• [Data for this task]
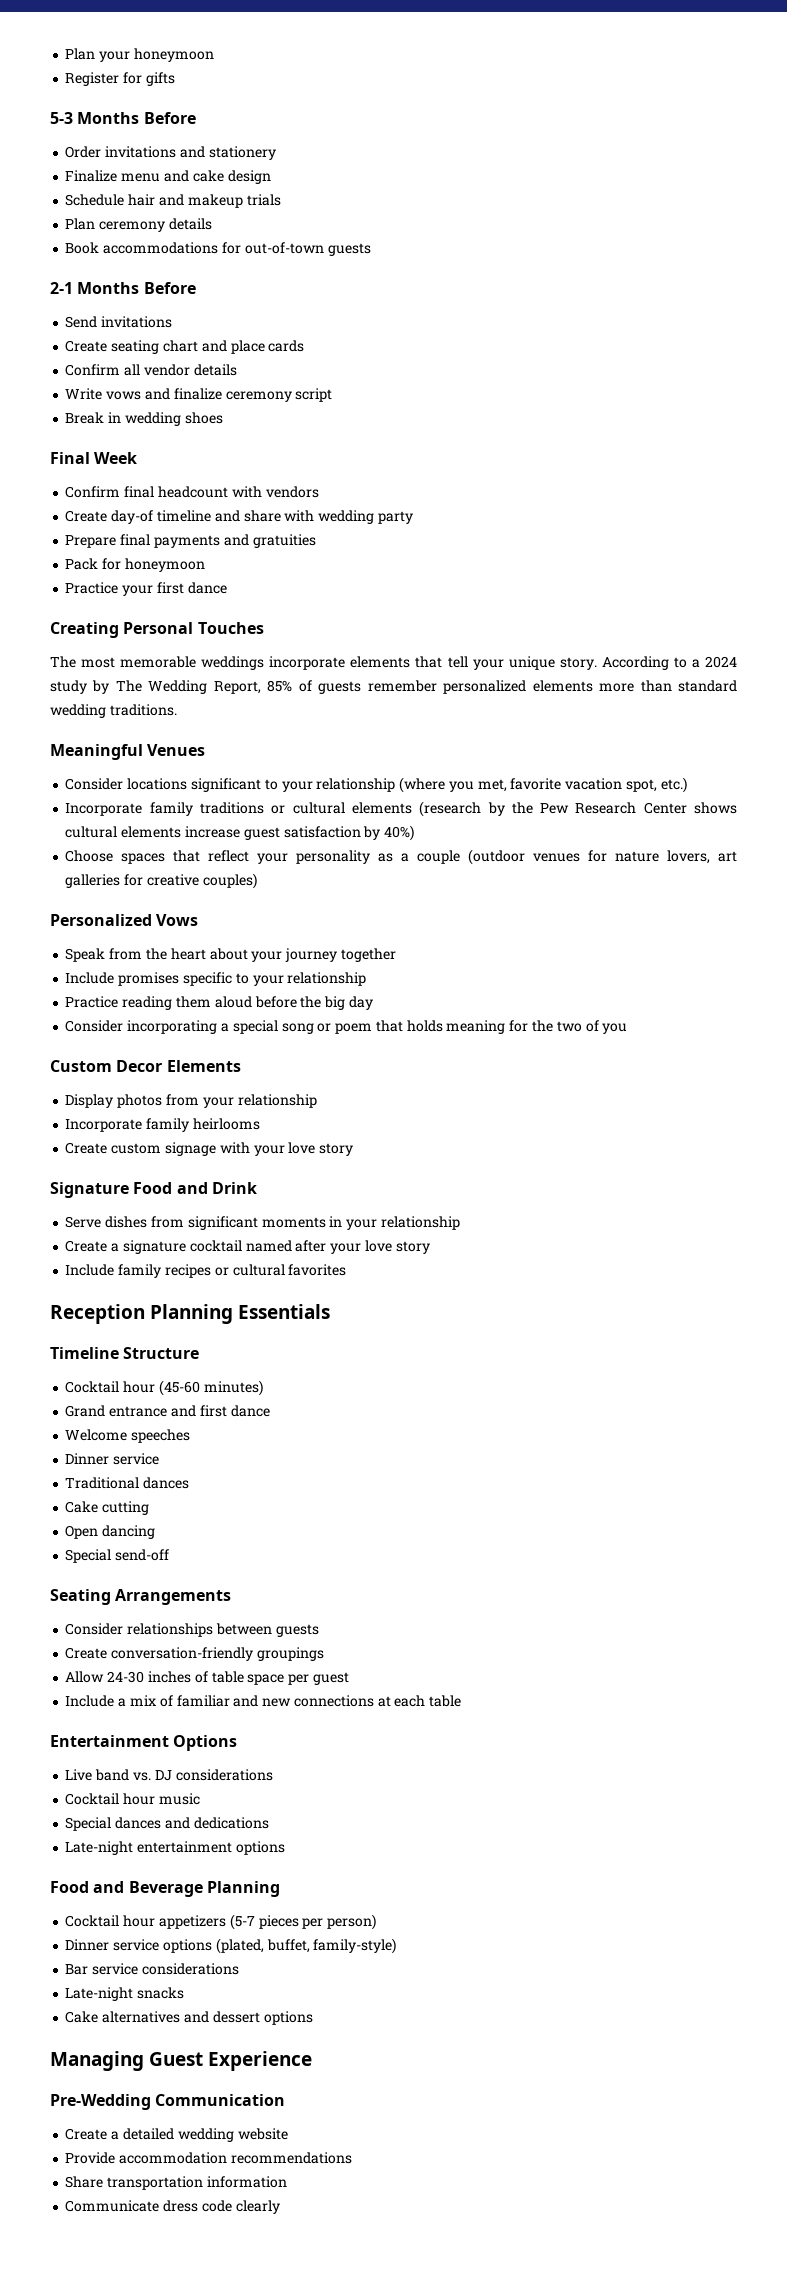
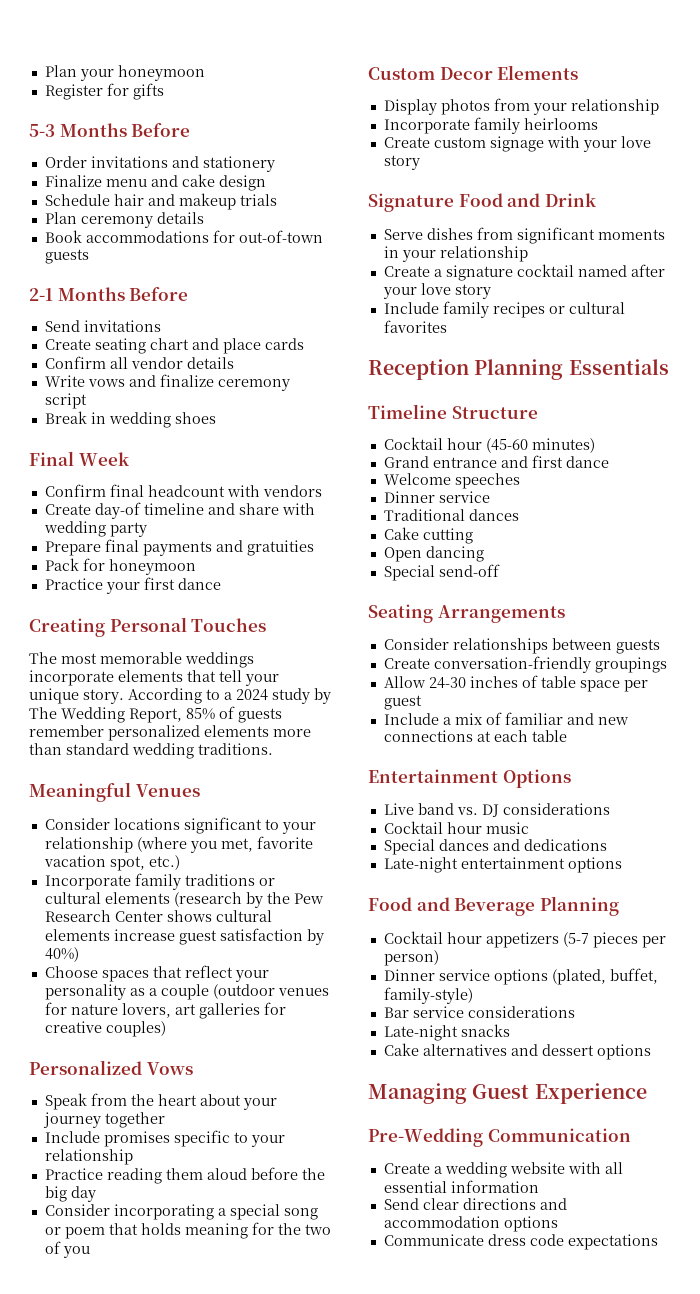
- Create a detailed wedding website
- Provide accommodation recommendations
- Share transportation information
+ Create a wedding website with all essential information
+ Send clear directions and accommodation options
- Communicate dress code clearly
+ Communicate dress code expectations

--

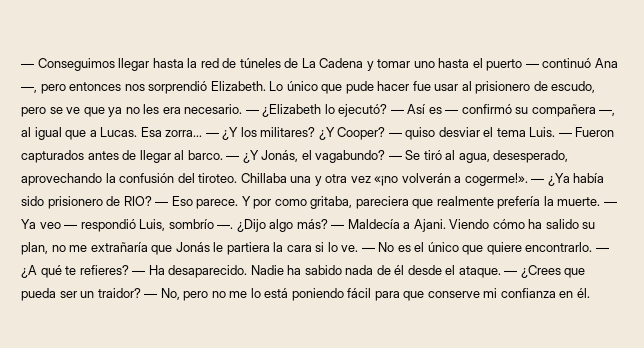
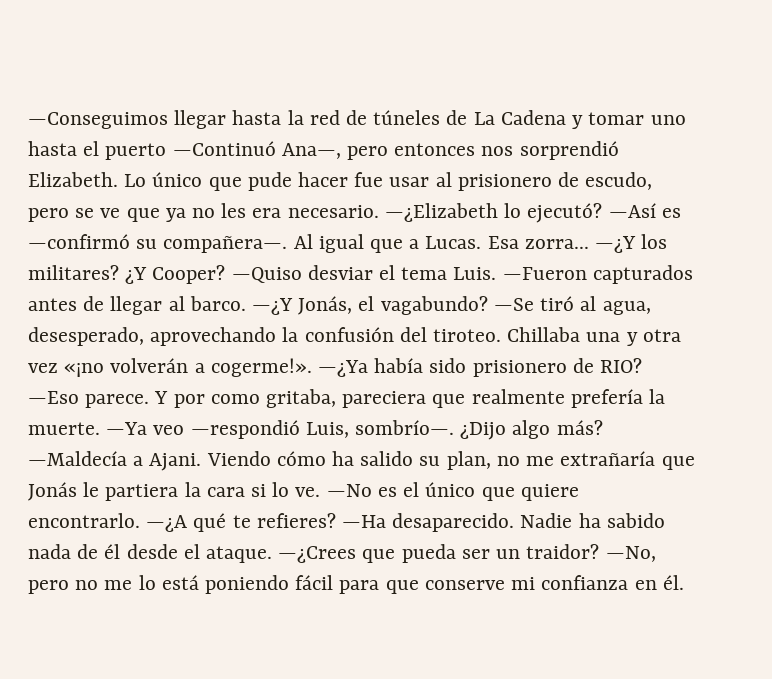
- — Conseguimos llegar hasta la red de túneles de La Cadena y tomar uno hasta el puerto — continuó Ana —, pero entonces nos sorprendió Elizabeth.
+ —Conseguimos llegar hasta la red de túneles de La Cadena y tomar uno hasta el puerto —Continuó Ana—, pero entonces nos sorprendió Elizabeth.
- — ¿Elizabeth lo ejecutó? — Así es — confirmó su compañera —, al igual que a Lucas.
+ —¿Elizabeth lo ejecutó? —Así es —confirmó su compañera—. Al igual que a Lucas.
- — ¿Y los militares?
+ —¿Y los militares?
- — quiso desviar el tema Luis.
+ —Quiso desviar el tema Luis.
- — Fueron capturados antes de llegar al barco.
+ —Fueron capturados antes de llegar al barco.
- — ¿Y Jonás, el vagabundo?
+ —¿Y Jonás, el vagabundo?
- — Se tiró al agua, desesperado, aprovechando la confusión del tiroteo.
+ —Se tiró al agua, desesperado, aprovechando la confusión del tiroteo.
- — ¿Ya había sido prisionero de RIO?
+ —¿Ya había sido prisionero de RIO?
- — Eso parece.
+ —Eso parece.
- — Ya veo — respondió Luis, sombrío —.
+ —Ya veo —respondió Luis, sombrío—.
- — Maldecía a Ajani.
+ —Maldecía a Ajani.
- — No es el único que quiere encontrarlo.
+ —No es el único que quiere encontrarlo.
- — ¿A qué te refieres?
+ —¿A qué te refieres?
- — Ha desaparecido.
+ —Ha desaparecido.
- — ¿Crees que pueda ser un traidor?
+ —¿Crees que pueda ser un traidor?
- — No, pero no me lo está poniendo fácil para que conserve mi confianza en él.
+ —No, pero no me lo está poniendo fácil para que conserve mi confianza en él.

• [Exercise objective] Search the entries for the string "Create" and collect each line that has it.

• [Result]
- Create a detailed wedding website
+ Create a wedding website with all essential information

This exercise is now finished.